Headers / Frontmatter

The page headers (alternatively known as frontmatter) at the top of a page are completely optional, you do not need them at all for a page to display within Grav. There are 3 primary types of pages (Standard, Listing, and Modular) within Grav, and each has relevant headers.

Headers are also known as Page Frontmatter and are commonly referred to as such so as not to be confused with HTTP Headers.

Basic Page Headers

There are a number of basic header options available.

Cache Enable

cache_enable: false

By default, Grav will cache the contents of the page file to ensure things run as fast as possible. There are advanced scenarios where you do not want the page to be cached.

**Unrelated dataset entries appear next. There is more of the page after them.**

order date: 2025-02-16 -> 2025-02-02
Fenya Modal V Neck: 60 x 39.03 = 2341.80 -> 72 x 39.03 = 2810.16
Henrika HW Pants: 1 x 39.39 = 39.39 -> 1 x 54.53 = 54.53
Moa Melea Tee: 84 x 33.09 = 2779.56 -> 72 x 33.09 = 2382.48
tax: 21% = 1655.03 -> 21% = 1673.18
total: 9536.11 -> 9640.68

An example of this is when you are using dynamic Twig variables in your content. The cache_enable variable allows this behavior to be overridden. We will cover Twig Content variables in a later chapter. Valid values are true or false.

Date

date: 01/01/2020 3:14pm

The date variable allows you to specifically set a date associated with this page. This is often used to indicate when a post was created and can be used for display or sort-order purposes. If not set, this defaults to the last modified time of the page.

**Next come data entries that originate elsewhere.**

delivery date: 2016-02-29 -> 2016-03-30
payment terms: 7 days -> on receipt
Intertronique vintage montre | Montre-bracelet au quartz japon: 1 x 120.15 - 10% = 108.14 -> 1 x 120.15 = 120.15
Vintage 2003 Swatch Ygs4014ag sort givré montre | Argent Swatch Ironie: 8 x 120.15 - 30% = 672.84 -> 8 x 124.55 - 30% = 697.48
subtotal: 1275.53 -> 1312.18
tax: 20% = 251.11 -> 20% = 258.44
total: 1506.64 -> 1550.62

Dates in the m/d/y or d-m-y formats are disambiguated by looking at the separator between the various components: if the separator is a slash (/), then the American m/d/y is assumed; whereas if the separator is a dash (-) or a dot (.), then the European d.m.y format is assumed.

menu: My Page

The menu variable lets you set the text to be used in the navigation. There are several layers of fall-backs for the menu, so if no menu variable is set, Grav will try to use the title variable.

Published

published: true

By default, a page is published unless you explicitly set published: false or via a publish_date being in the future, or unpublish_date in the past. Valid values are true or false.

Slug

slug: my-page-slug

The slug variable allows you to specifically set the page's portion of the URL. For example: http://yoursite.com/my-page-slug would be the URL if you set the slug above. If the slug is not set in the page, Grav falls back to using the folder name (without any numerical prefixes).

Slugs are generally entirely lowercase, with accented characters replaced by letters from the English alphabet and whitespace characters replaced by a dash or an underscore. While future versions of Grav will support spaces in slugs, having blank spaces or capital lettering is not recommended.

For example: If a blog post's title is Blog Post Example, the recommended slug would be blog-post-example.

Taxonomy

taxonomy:
    category: blog
    tag: [sample, demo, grav]

A very useful header variable, taxonomy lets you assign values to taxonomy you defined as valid types in the Site Configuration file.

If the taxonomy is not defined in that file, it will be ignored. In this example, the page is defined as being in the blog category, and has the tags: sample, demo, and grav. These taxonomies can be used to find these pages from other pages, plugins and even themes. The Taxonomy chapter will cover this concept in more detail.

Title

If you have no headers at all, you will not have any control over the title of the page as it shows in the browser and search engines. For this reason, it is recommended to at least put the title variable in the header of the page:

title: Title of my Page

If the title variable is not set, Grav has a fallback solution, and will try to use the capitalized slug variable.

Advanced Headers

These are still important but less commonly used. They can be used to provide advanced functionality within your page.

Append URL extension

append_url_extension: '.json'

Allows the page to override the default extension and set one programmatically. It will also set the appropriate header attributes for the response.

Cache-Control

cache_control: max-age=604800

Can be blank for no setting, or a valid cache-control text value.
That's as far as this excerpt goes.